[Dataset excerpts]
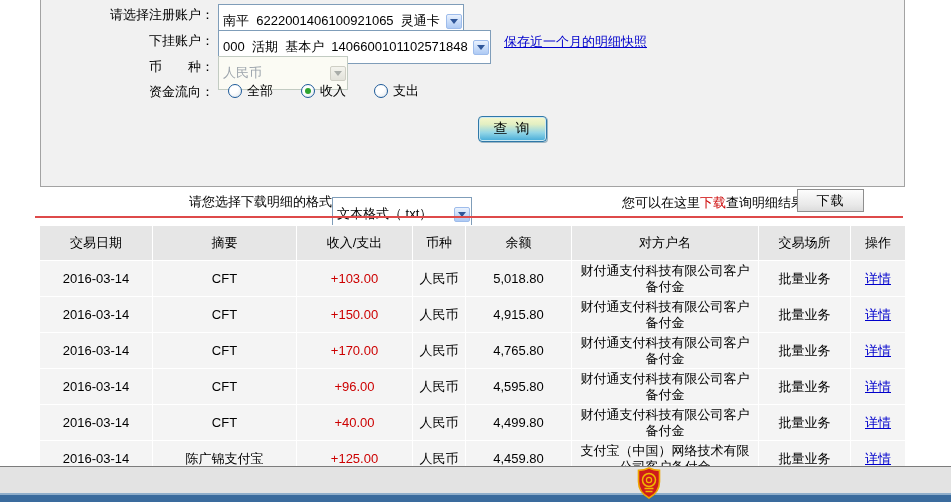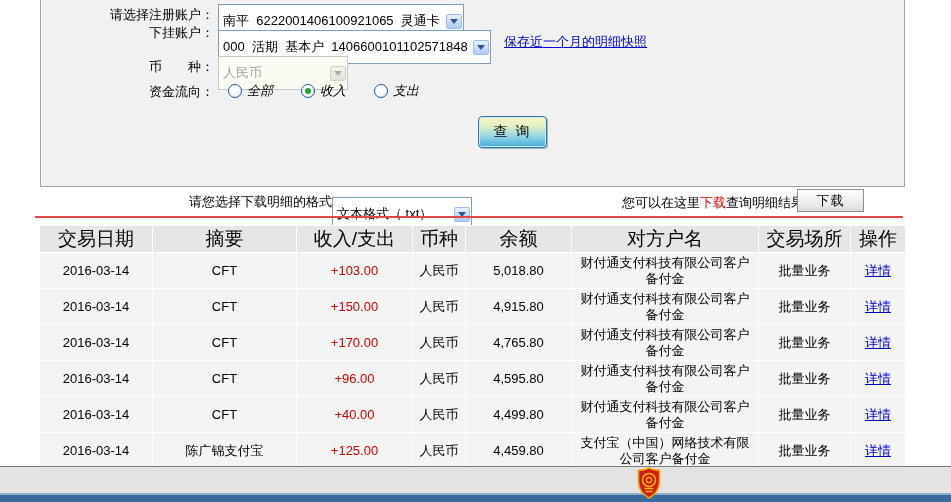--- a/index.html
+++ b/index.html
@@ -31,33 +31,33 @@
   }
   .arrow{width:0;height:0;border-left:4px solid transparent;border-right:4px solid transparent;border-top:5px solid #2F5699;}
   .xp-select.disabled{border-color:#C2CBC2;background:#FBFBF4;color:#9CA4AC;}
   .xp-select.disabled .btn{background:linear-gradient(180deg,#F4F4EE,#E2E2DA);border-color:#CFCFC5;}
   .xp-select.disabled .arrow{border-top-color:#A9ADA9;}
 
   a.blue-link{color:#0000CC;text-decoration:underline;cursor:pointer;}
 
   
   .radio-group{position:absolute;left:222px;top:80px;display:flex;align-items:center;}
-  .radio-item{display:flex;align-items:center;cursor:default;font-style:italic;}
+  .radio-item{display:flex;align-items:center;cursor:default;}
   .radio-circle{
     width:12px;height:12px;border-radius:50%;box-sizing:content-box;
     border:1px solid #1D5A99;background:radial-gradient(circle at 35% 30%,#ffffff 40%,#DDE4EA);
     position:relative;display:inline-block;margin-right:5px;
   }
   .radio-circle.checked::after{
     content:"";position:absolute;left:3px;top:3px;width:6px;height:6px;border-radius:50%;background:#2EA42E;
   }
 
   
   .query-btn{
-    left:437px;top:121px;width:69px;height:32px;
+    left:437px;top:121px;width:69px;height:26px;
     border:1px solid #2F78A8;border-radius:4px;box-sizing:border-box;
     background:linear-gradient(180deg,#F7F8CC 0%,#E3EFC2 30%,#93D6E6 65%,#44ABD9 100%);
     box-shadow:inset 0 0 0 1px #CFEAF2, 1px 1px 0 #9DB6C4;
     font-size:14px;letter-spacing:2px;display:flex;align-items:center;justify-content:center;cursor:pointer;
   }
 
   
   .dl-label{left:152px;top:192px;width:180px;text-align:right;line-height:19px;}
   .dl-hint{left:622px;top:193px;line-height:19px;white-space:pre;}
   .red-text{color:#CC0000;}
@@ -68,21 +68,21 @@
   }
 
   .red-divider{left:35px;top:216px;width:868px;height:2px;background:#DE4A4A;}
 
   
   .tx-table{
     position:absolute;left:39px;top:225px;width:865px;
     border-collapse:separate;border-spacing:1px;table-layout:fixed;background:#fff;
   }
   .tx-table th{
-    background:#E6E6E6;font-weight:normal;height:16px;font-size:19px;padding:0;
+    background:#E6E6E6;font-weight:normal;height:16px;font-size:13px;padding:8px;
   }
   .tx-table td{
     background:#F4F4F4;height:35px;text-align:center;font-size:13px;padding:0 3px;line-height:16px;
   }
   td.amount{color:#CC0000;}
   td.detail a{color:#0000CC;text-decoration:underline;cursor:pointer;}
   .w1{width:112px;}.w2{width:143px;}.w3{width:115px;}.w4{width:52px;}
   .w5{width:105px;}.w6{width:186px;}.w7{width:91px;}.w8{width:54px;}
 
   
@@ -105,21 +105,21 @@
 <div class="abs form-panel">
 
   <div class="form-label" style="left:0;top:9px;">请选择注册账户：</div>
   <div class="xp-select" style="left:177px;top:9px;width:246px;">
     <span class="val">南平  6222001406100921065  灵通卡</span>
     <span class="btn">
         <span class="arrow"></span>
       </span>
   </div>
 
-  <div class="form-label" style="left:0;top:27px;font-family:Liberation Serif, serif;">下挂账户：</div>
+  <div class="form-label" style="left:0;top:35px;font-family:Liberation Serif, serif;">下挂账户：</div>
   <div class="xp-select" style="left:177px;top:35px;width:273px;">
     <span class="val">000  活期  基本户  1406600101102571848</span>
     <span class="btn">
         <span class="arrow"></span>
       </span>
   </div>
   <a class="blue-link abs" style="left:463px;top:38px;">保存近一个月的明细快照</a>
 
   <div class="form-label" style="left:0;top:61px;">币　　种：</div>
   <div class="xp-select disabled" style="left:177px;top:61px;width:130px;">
* * *
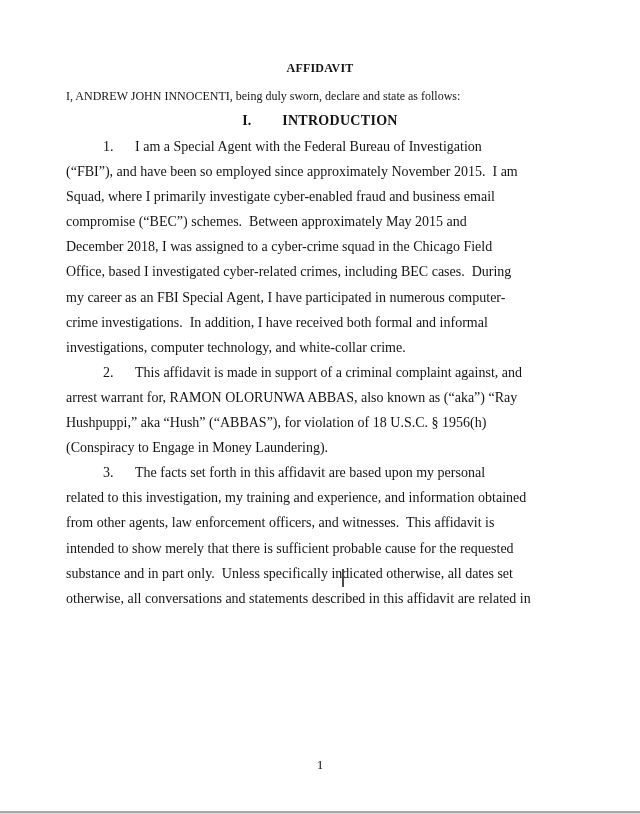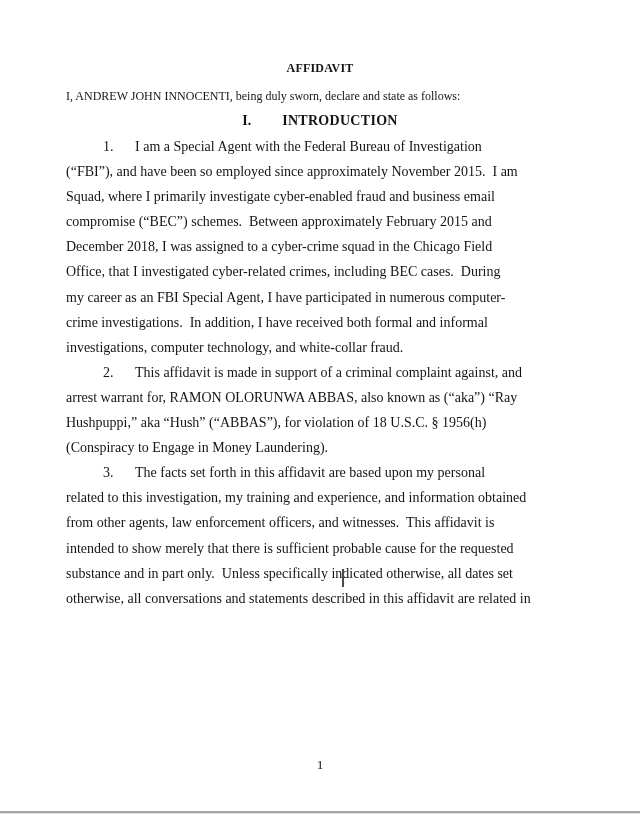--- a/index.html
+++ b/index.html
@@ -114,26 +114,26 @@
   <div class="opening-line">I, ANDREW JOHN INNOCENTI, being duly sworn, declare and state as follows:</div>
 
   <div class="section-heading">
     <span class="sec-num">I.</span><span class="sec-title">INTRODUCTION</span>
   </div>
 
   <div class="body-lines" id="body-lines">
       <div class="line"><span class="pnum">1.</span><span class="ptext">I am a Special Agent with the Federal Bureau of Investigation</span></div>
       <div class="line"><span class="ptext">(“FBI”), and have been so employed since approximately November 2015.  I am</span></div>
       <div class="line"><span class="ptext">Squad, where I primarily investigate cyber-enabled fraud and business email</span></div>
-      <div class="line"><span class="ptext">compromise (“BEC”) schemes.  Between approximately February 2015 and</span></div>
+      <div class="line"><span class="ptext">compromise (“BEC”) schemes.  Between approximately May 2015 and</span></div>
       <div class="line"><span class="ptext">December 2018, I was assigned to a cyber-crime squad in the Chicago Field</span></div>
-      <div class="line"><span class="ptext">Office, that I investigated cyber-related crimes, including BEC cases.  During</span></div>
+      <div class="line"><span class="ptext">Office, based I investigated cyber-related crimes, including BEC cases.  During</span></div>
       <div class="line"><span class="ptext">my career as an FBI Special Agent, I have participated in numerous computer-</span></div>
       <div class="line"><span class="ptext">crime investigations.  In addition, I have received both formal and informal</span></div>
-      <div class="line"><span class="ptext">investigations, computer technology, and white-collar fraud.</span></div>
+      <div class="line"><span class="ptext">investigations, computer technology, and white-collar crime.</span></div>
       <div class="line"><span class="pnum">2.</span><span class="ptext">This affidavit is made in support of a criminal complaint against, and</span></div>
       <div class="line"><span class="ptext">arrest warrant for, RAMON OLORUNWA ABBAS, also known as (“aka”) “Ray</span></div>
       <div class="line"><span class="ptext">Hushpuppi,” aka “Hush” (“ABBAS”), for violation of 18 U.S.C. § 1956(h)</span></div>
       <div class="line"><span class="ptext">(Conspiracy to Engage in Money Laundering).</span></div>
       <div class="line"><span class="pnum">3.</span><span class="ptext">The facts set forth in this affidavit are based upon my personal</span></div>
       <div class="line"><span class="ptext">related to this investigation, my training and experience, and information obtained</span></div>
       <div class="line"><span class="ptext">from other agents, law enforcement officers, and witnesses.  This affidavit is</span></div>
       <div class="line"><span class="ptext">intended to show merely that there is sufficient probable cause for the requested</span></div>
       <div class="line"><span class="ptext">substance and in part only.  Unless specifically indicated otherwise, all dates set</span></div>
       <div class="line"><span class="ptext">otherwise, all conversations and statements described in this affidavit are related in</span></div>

WHAT THE TASK REQUIRES: Starting at the line that has "in numerous computer-</span></div>" and ending at the line that has "This affidavit is</span></div>", please write out the lines above exactly, leaving out all others.

REPLY TO THE TASK:
       <div class="line"><span class="ptext">my career as an FBI Special Agent, I have participated in numerous computer-</span></div>
       <div class="line"><span class="ptext">crime investigations.  In addition, I have received both formal and informal</span></div>
-      <div class="line"><span class="ptext">investigations, computer technology, and white-collar fraud.</span></div>
+      <div class="line"><span class="ptext">investigations, computer technology, and white-collar crime.</span></div>
       <div class="line"><span class="pnum">2.</span><span class="ptext">This affidavit is made in support of a criminal complaint against, and</span></div>
       <div class="line"><span class="ptext">arrest warrant for, RAMON OLORUNWA ABBAS, also known as (“aka”) “Ray</span></div>
       <div class="line"><span class="ptext">Hushpuppi,” aka “Hush” (“ABBAS”), for violation of 18 U.S.C. § 1956(h)</span></div>
       <div class="line"><span class="ptext">(Conspiracy to Engage in Money Laundering).</span></div>
       <div class="line"><span class="pnum">3.</span><span class="ptext">The facts set forth in this affidavit are based upon my personal</span></div>
       <div class="line"><span class="ptext">related to this investigation, my training and experience, and information obtained</span></div>
       <div class="line"><span class="ptext">from other agents, law enforcement officers, and witnesses.  This affidavit is</span></div>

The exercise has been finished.